Anonymous Monk has asked for the wisdom of the Perl Monks concerning the following question:

Hello all, I'm a newbie in PERL and definitely want to learn. I'm playing around with the module Mail::POP3Client, trying to strip mails. One problem i had is that the body of the email contains Tags. Because i needed only the text content i strip away those tags using HTML::TreeBuilder and it left me with this ;
------=_NextPart_000_007F_01C180F0.5D9AD8A0 Content-Type: text/plain; +charset="iso-8859-1" Content-Transfer-Encoding: quoted-printable i wonder how can we know that its the email's body ------=_NextPart_000_007F_01C180F0.5D9AD8A0 Content-Type: text/html; c +harset="iso-8859-1" Content-Transfer-Encoding: quoted-printable للل i wonder how can we = know that=20 its the email's body ------=_NextPart_000_007F_01C180F0.5D9AD8A0--
Is there a way to clean away these unnecessary strings and just leave the email text body.

By the way the body should only be "i wonder how can we know that its the email's body"

Any help will be greatly appreciated. thanks.

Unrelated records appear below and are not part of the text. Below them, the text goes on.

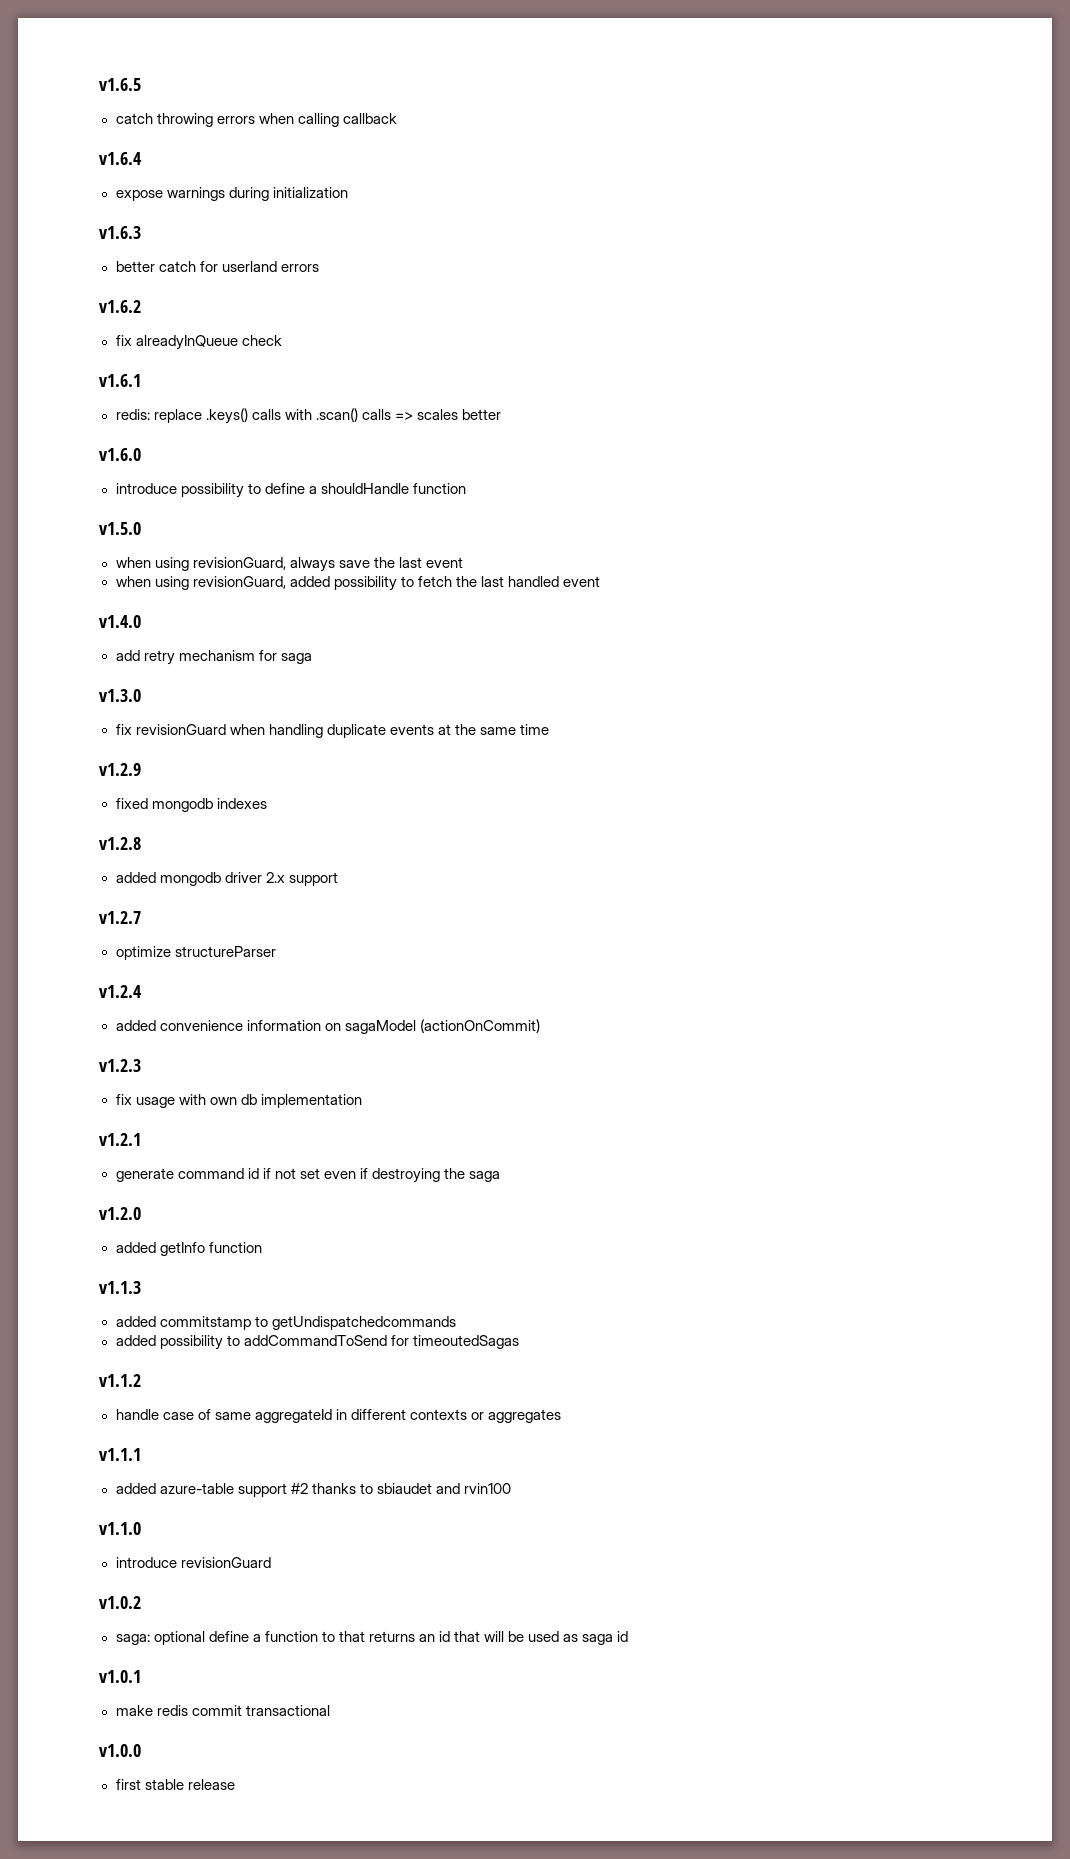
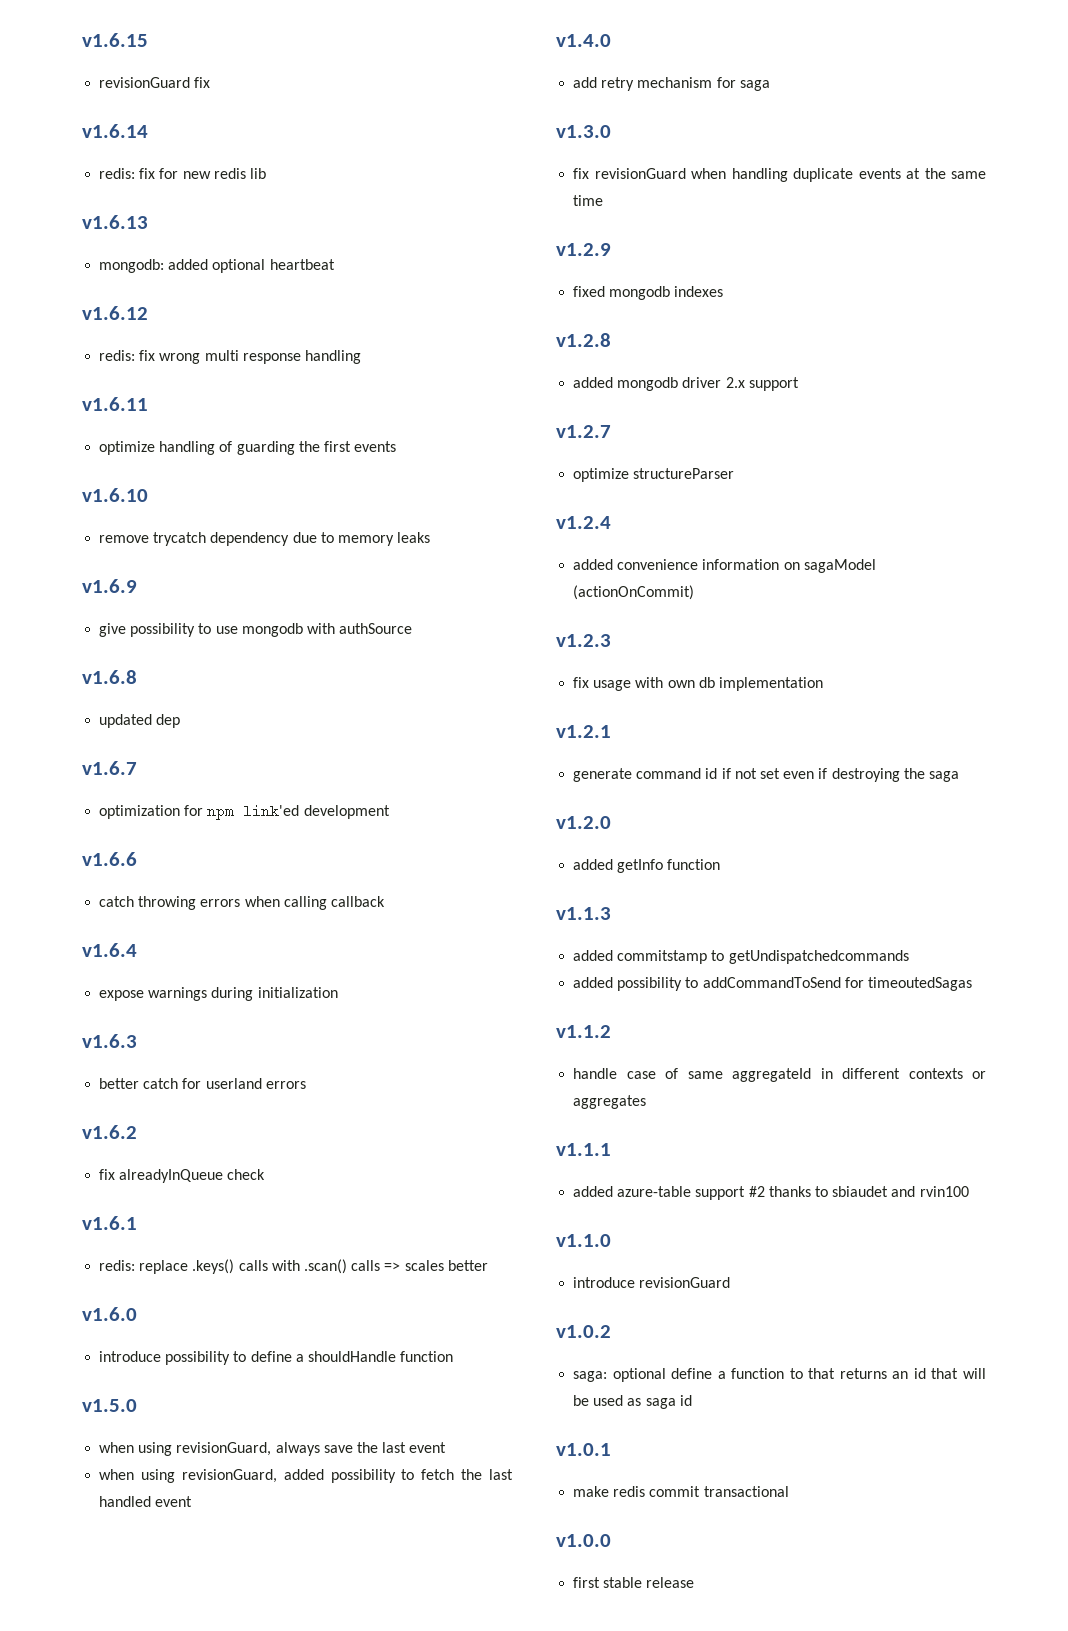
- v1.6.5
+ v1.6.15
+ revisionGuard fix
+ v1.6.14
+ redis: fix for new redis lib
+ v1.6.13
+ mongodb: added optional heartbeat
+ v1.6.12
+ redis: fix wrong multi response handling
+ v1.6.11
+ optimize handling of guarding the first events
+ v1.6.10
+ remove trycatch dependency due to memory leaks
+ v1.6.9
+ give possibility to use mongodb with authSource
+ v1.6.8
+ updated dep
+ v1.6.7
+ optimization for npm link'ed development
+ v1.6.6

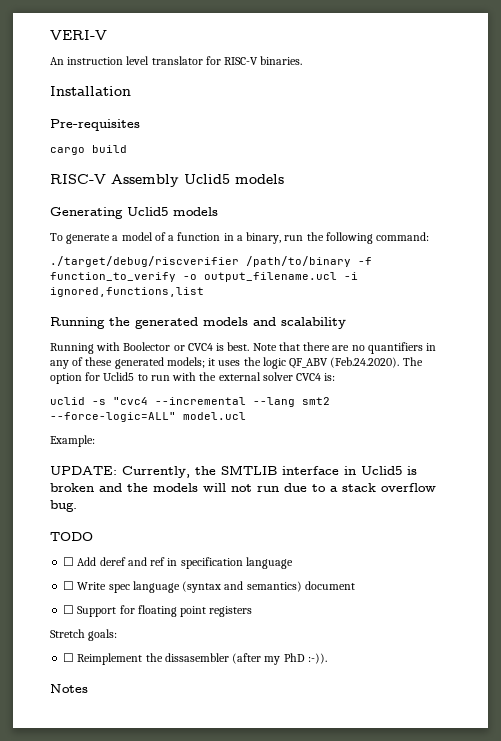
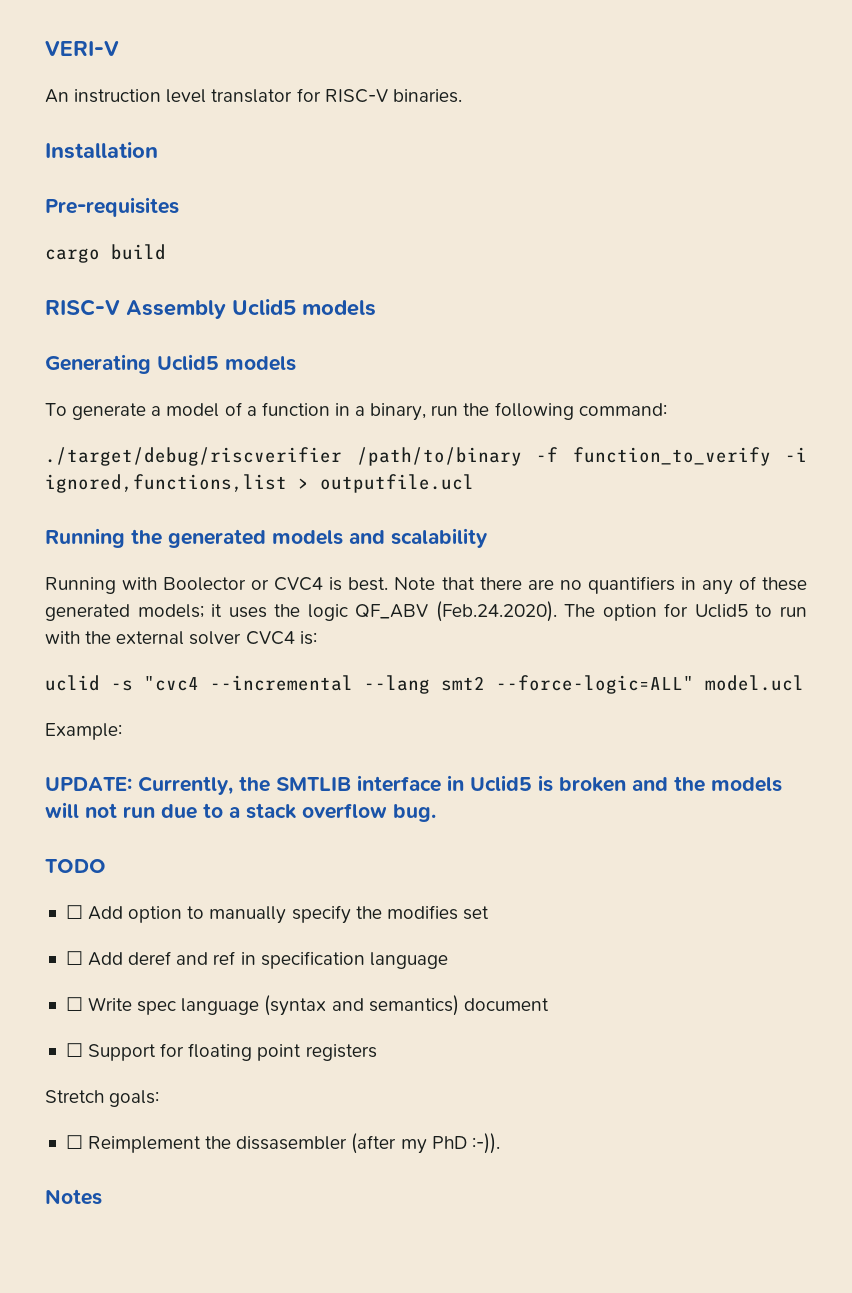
- ./target/debug/riscverifier /path/to/binary -f function_to_verify -o output_filename.ucl -i ignored,functions,list
+ ./target/debug/riscverifier /path/to/binary -f function_to_verify -i ignored,functions,list > outputfile.ucl
+ ☐ Add option to manually specify the modifies set

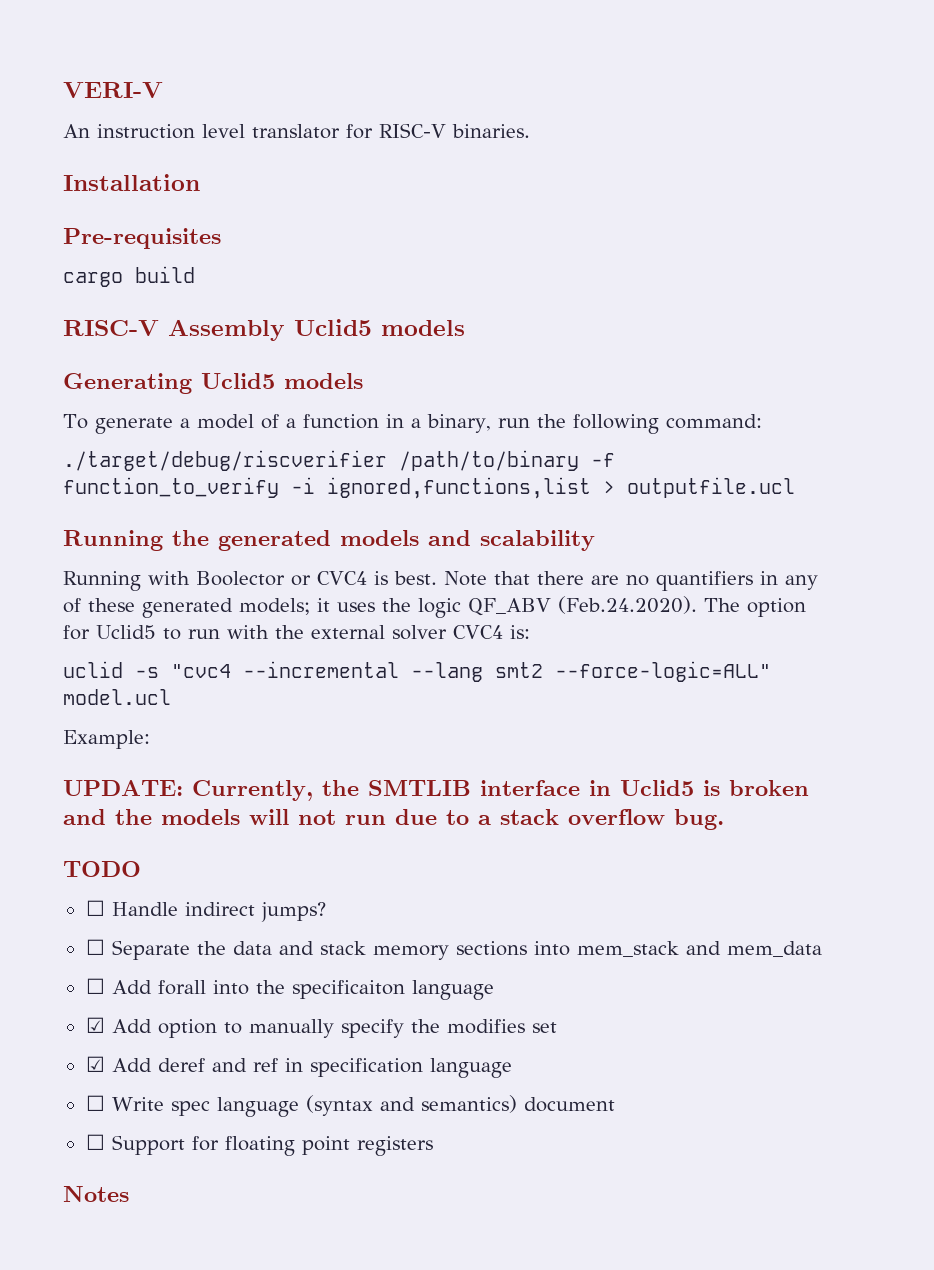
- ☐ Add option to manually specify the modifies set
+ ☐ Handle indirect jumps?
+ ☐ Separate the data and stack memory sections into mem_stack and mem_data
+ ☐ Add forall into the specificaiton language
+ ☑ Add option to manually specify the modifies set
- ☐ Add deref and ref in specification language
+ ☑ Add deref and ref in specification language
- Stretch goals:
- ☐ Reimplement the dissasembler (after my PhD :-)).

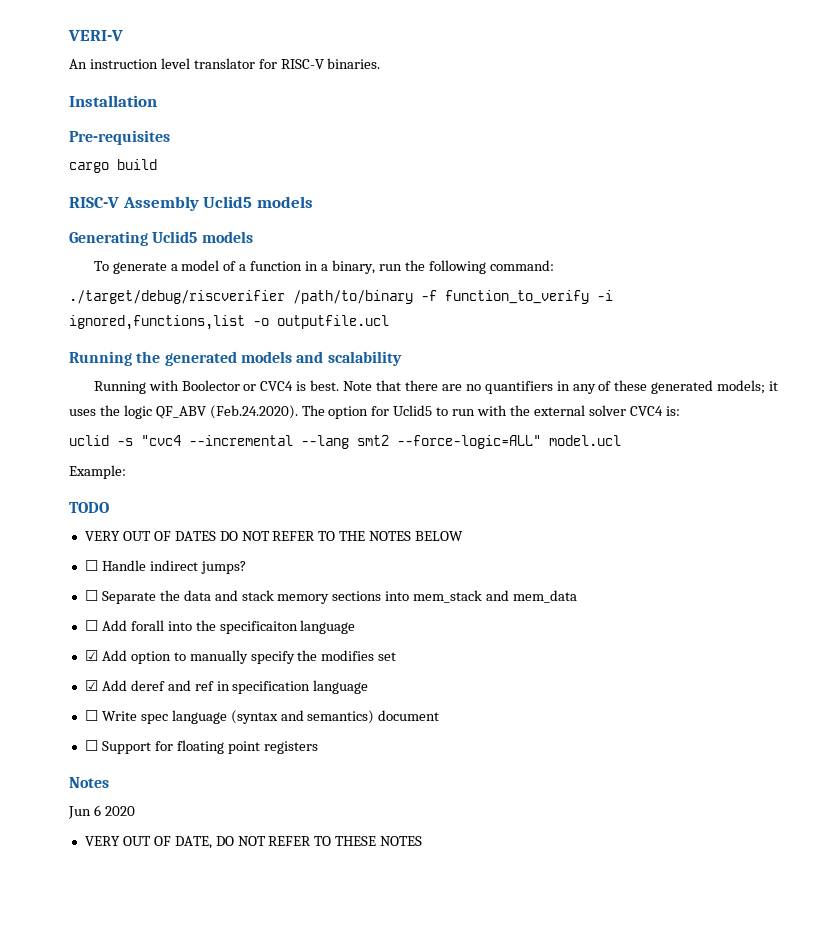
- ./target/debug/riscverifier /path/to/binary -f function_to_verify -i ignored,functions,list > outputfile.ucl
+ ./target/debug/riscverifier /path/to/binary -f function_to_verify -i ignored,functions,list -o outputfile.ucl
- UPDATE: Currently, the SMTLIB interface in Uclid5 is broken and the models will not run due to a stack overflow bug.
  TODO
+ VERY OUT OF DATES DO NOT REFER TO THE NOTES BELOW
+ Jun 6 2020
+ VERY OUT OF DATE, DO NOT REFER TO THESE NOTES

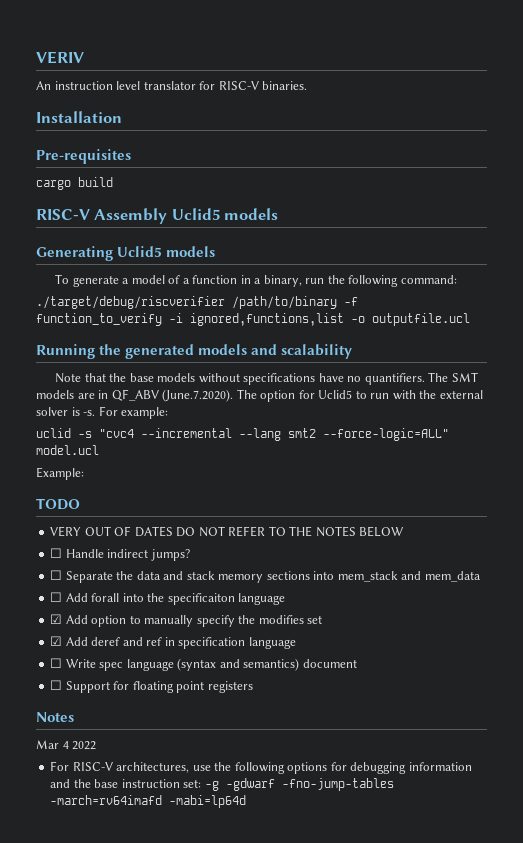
- VERI-V
+ VERIV
- Running with Boolector or CVC4 is best. Note that there are no quantifiers in any of these generated models; it uses the logic QF_ABV (Feb.24.2020). The option for Uclid5 to run with the external solver CVC4 is:
+ Note that the base models without specifications have no quantifiers. The SMT models are in QF_ABV (June.7.2020). The option for Uclid5 to run with the external solver is -s. For example:
- Jun 6 2020
- VERY OUT OF DATE, DO NOT REFER TO THESE NOTES
+ Mar 4 2022
+ For RISC-V architectures, use the following options for debugging information and the base instruction set: -g -gdwarf -fno-jump-tables -march=rv64imafd -mabi=lp64d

Replies are listed 'Best First'.
Re: striiping Email Body
by davorg (Chancellor) on Dec 10, 2001 at 19:30 UTC

    Sounds like you need the MIME::Parser module. It's part of the MIME-tools bundle of modules.

    --
    <http://www.dave.org.uk>

    "The first rule of Perl club is you do not talk about Perl club."
    -- Chip Salzenberg

Re: striiping Email Body
by atlantageek (Monk) on Dec 10, 2001 at 19:56 UTC
    You need To pull the body of the message out with Mime::Parser and then strip out the HTML tags. Infact the Mime::Parser should tell you how many parts there are and check if there is a text/plain mime type. If there is use this without stripping away html tags. If there is not a text/plain but there is a text/html then grab it and throw away the html tags. also the following should eliminate the html tags without using HTML::TreeBuilder $body =~ s/<.*?>//g
    ----
    I always wanted to be somebody... I guess I should have been more specific.